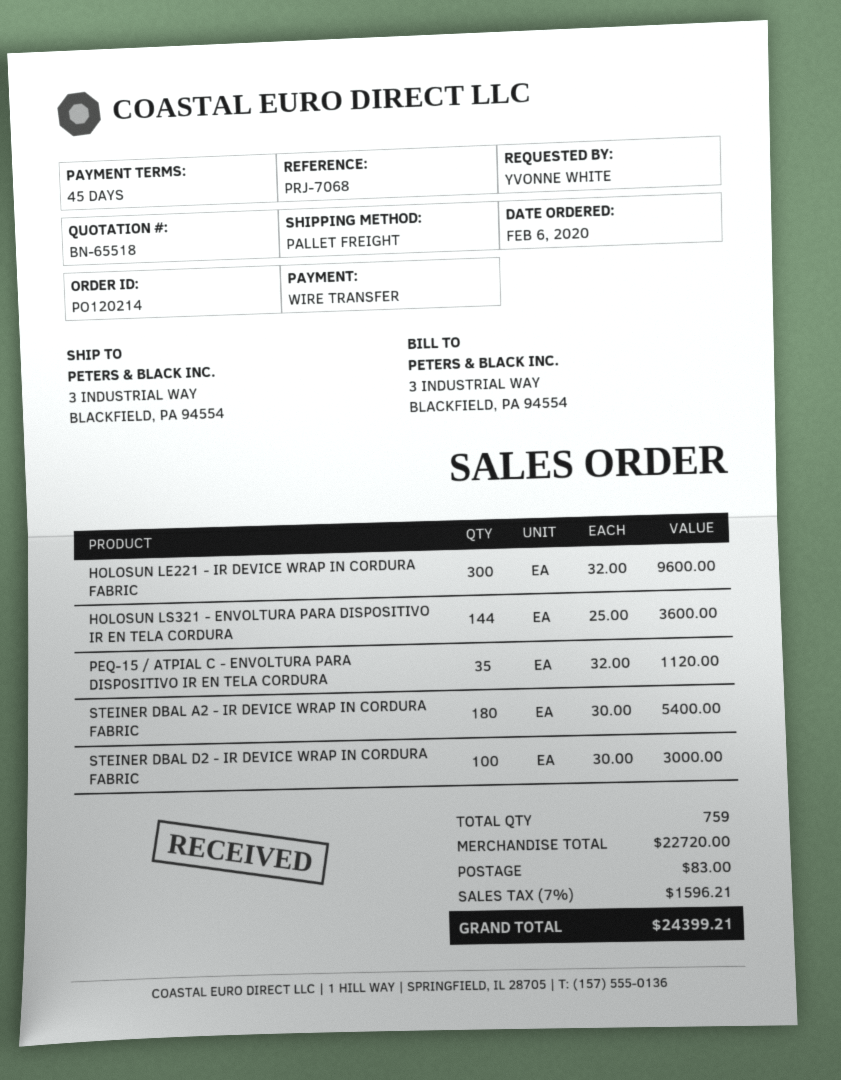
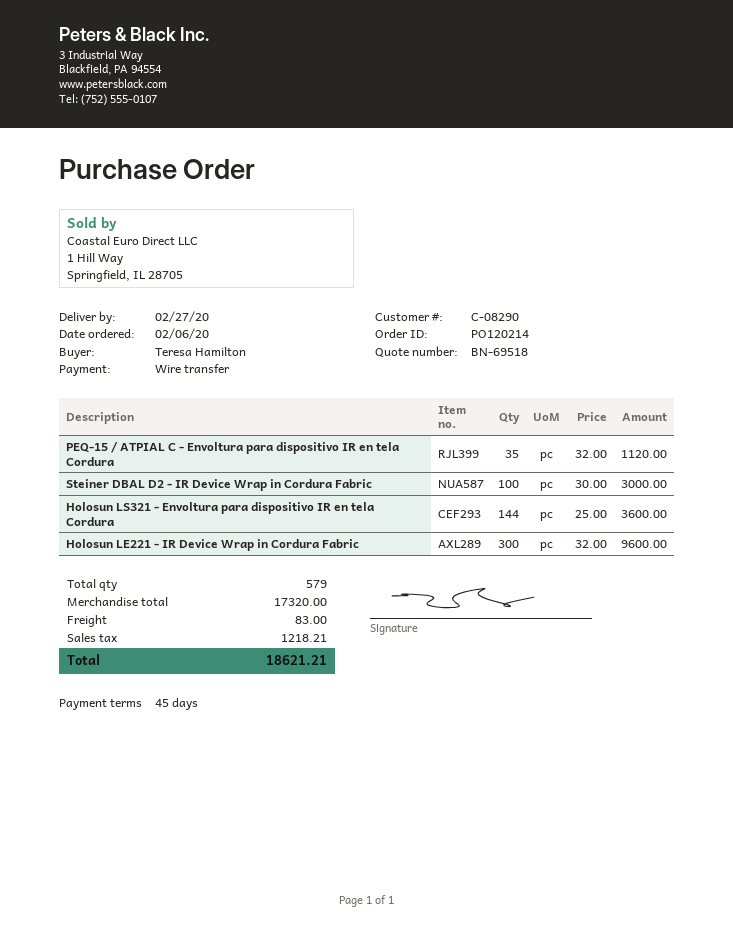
quote number: BN-65518 -> BN-69518
ordered by: YVONNE WHITE -> Teresa Hamilton
STEINER DBAL A2 - IR DEVICE WRAP IN CORDURA FABRIC: 180 x 30.00 = 5400.00 -> none
total quantity: 759 -> 579
subtotal: 22720.00 -> 17320.00
tax: 1596.21 -> 1218.21
total: 24399.21 -> 18621.21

═══

### EXERCISE PROMPT
Each line from the first line of the listing above through the line containing "tax: 1596.21 -> 1218.21" is to be written out exactly, and the pictures are to be left out.

### RESULT FOR THIS TASK
quote number: BN-65518 -> BN-69518
ordered by: YVONNE WHITE -> Teresa Hamilton
STEINER DBAL A2 - IR DEVICE WRAP IN CORDURA FABRIC: 180 x 30.00 = 5400.00 -> none
total quantity: 759 -> 579
subtotal: 22720.00 -> 17320.00
tax: 1596.21 -> 1218.21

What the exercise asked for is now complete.